> TASK ITEM
Could the records be returned exactly, with the pictures left out?

[Before-and-after change records]
=====

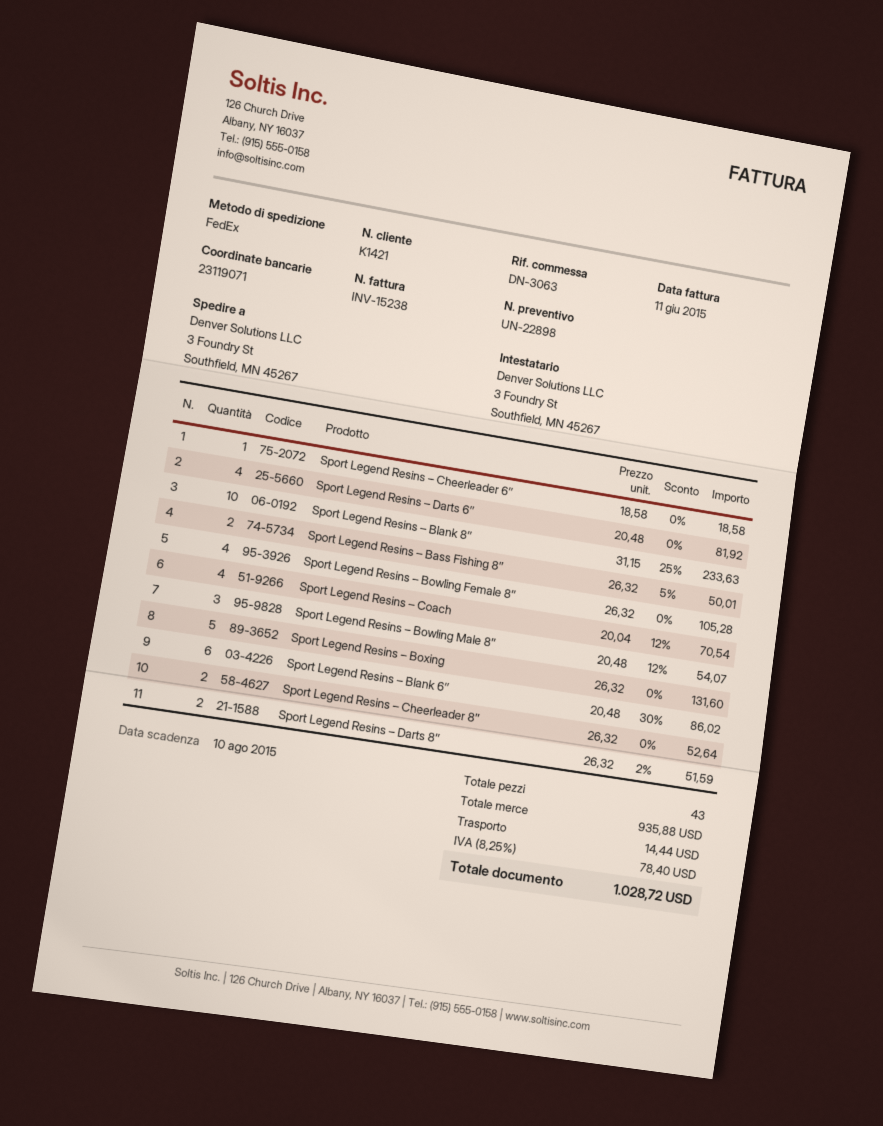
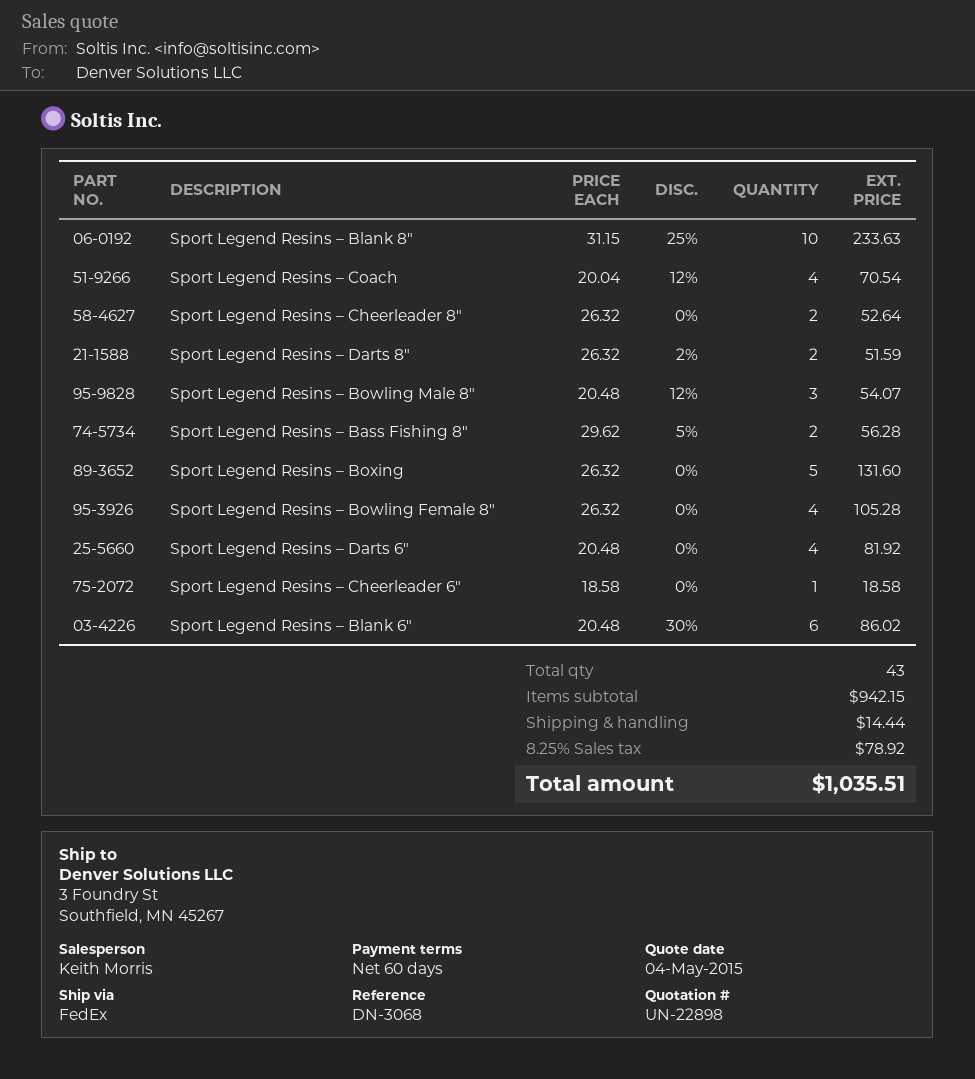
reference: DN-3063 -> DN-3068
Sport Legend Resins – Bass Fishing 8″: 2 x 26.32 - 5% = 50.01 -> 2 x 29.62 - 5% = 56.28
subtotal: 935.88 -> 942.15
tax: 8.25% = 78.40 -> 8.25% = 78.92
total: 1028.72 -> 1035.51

=====

> SOLUTION
reference: DN-3063 -> DN-3068
Sport Legend Resins – Bass Fishing 8″: 2 x 26.32 - 5% = 50.01 -> 2 x 29.62 - 5% = 56.28
subtotal: 935.88 -> 942.15
tax: 8.25% = 78.40 -> 8.25% = 78.92
total: 1028.72 -> 1035.51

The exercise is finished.